1.2 Excluded Assets. Purchaser and Seller agree and acknowledge that,

Seller is not transferring to Purchaser and Purchaser is not purchasing the

corporate minute book or other corporate records that are not necessary for the

continued operation of the Business (hereinafter referred to as the "Excluded

Assets").

1.3 Assumption of Liabilities. It is expressly understood and agreed

that Purchaser is not assuming or becoming liable for any liabilities of Seller

of any kind or nature at any time existing or asserted, whether known or

unknown, fixed, contingent or otherwise not specifically assumed herein by

Purchaser. Notwithstanding the foregoing, upon the sale and purchase of the

Subject Assets, Purchaser shall accept and assume and, as the case may be, pay,

discharge, perform and observe in the ordinary course, the following, and only

the following liabilities, duties and obligations (the "Assumed Liabilities"):

(a) Seller's current liabilities set forth in Schedule 1.3(a) in an

amount not to exceed $80,000.00.

(b) Seller's liabilities to F&M Bank in an amount not to exceed

$159,747.00.

(c) All of Seller's rights and executory obligations under the Assumed

Contracts to be performed after the Closing Date (excluding any obligations or

liabilities of Seller under any Assumed Contract that were to have been

performed, fulfilled or satisfied on or prior to the Closing Date).

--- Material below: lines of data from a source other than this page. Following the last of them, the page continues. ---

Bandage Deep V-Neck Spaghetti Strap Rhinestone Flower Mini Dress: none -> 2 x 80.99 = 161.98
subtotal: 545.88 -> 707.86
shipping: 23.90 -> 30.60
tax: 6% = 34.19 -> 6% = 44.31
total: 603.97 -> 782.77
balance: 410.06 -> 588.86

1.4 Excluded Liabilities. The liabilities and obligations of Seller,

whether fixed, contingent, known or unknown and whether existing as of the

Closing Date or arising thereafter which are not specifically assumed by

Purchaser under Section 1.3 of this Agreement are hereinafter referred to as the

"Excluded Liabilities." Seller hereby acknowledges and agrees that, except for

the Assumed Liabilities, Purchaser is not assuming or becoming liable for, and

Seller shall remain exclusively liable for, all of the Excluded Liabilities.

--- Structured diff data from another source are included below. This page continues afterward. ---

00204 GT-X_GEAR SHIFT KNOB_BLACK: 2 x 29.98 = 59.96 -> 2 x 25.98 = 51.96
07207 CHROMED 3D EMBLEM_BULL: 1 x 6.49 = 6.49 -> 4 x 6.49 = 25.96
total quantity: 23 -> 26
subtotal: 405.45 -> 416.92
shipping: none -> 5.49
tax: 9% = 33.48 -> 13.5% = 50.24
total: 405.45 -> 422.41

1.5 Purchase Price. In consideration of the sale by Seller to Purchaser

of the Subject Assets, and subject to the other terms and conditions contained

herein, Purchaser agrees to pay, the sum of Two Hundred Thirty Nine Thousand

Seven Hundred Forty Seven Dollars ($239,747.00) (the "Purchase Price") to

Seller. This Purchase Price shall be paid by Purchaser assuming the liabilities

set forth in Schedules 1.3(a) and 1.3(b). No cash shall be paid.

Purchaser and Seller hereby agree to allocate the Purchase Price, as

set forth on Schedule 1.5 among the classes of Subject Assets and to file its

federal income tax returns and its other tax returns reflecting such allocation,

including Form 8594 and any other reports required by Section 1060 of the

Internal Revenue Code of 1986, as amended ("Code").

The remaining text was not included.